→ **Entries shown**:
====
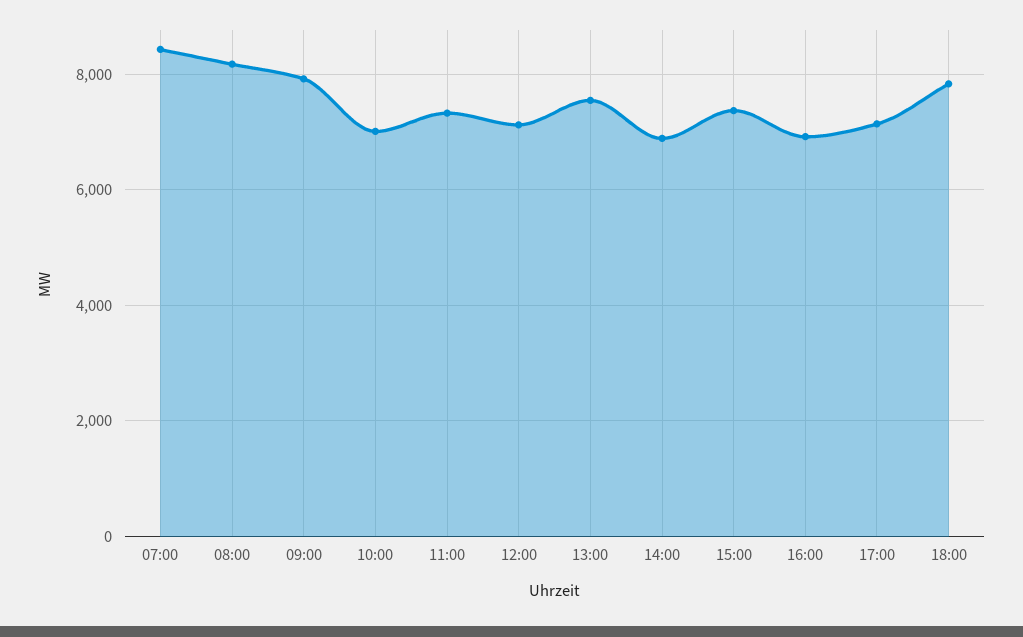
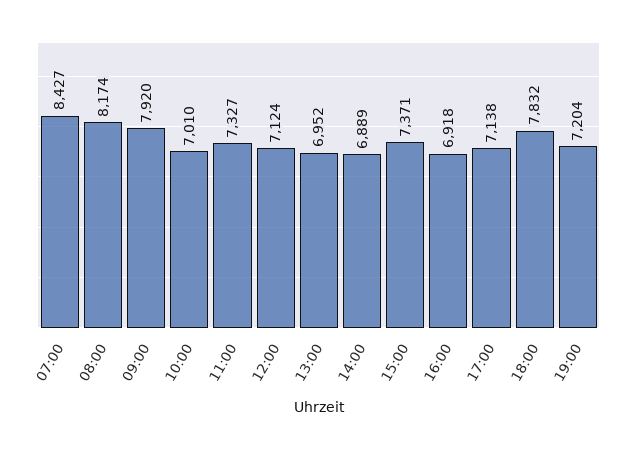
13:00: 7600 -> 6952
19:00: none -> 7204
====
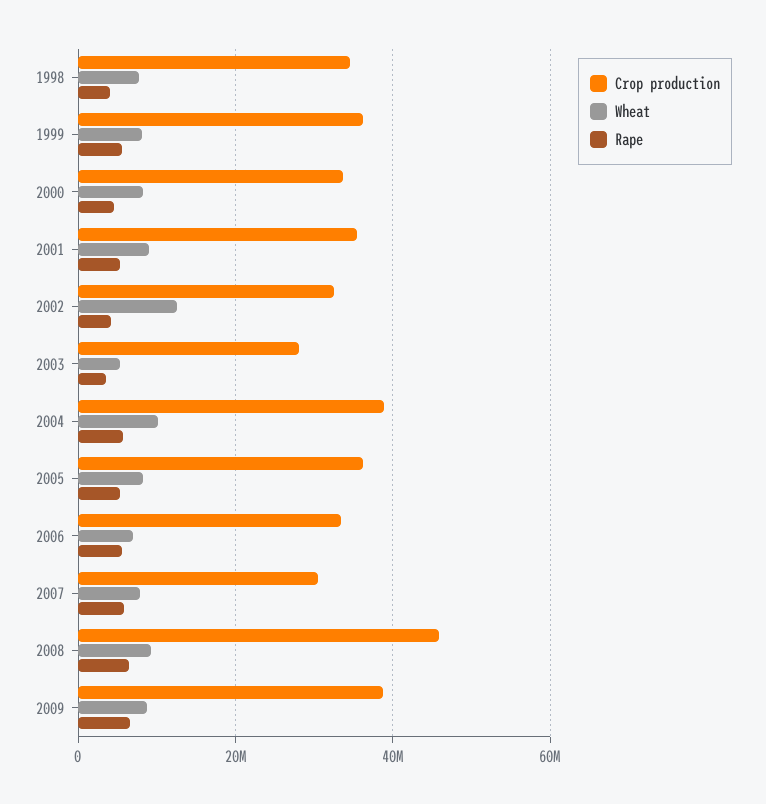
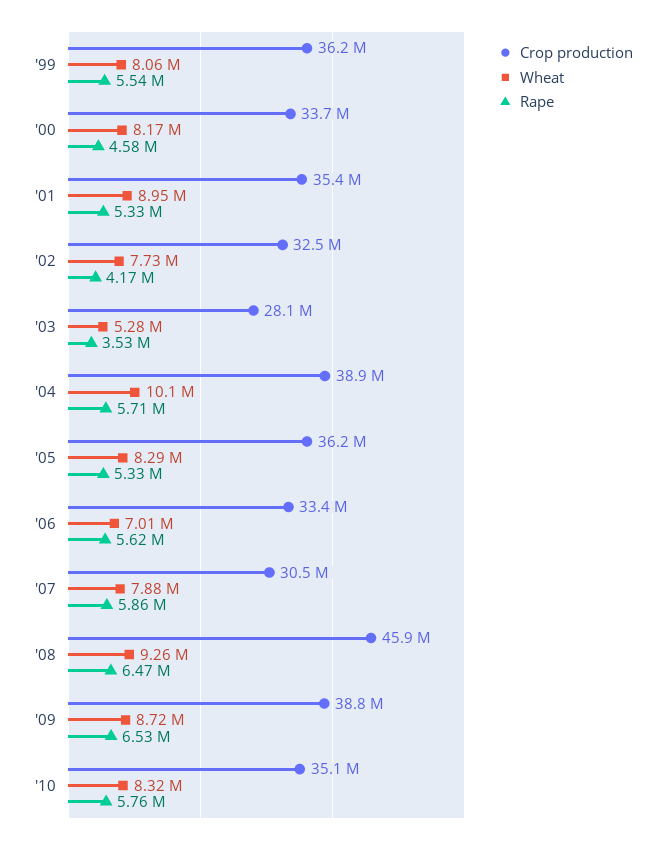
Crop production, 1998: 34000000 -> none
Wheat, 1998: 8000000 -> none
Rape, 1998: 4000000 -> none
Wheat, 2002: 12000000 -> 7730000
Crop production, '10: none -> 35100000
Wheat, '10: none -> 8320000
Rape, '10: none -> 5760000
====
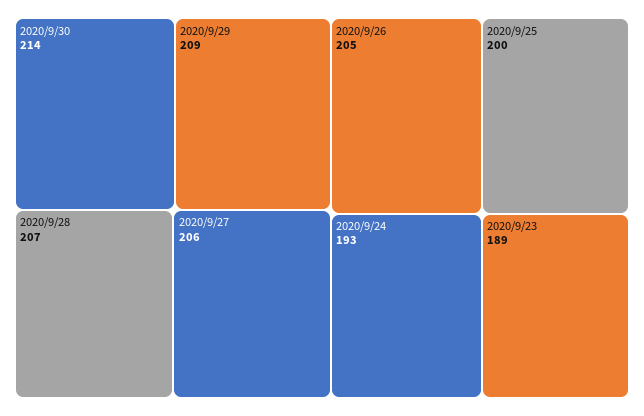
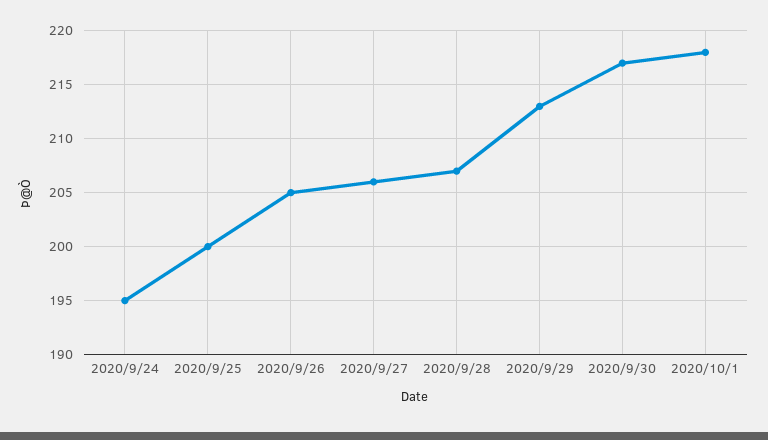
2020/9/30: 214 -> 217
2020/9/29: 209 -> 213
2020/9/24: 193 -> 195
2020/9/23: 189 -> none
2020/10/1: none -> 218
====
Find the lines of the listing above that hold "Crop". Please copy them.

Crop production, 1998: 34000000 -> none
Crop production, '10: none -> 35100000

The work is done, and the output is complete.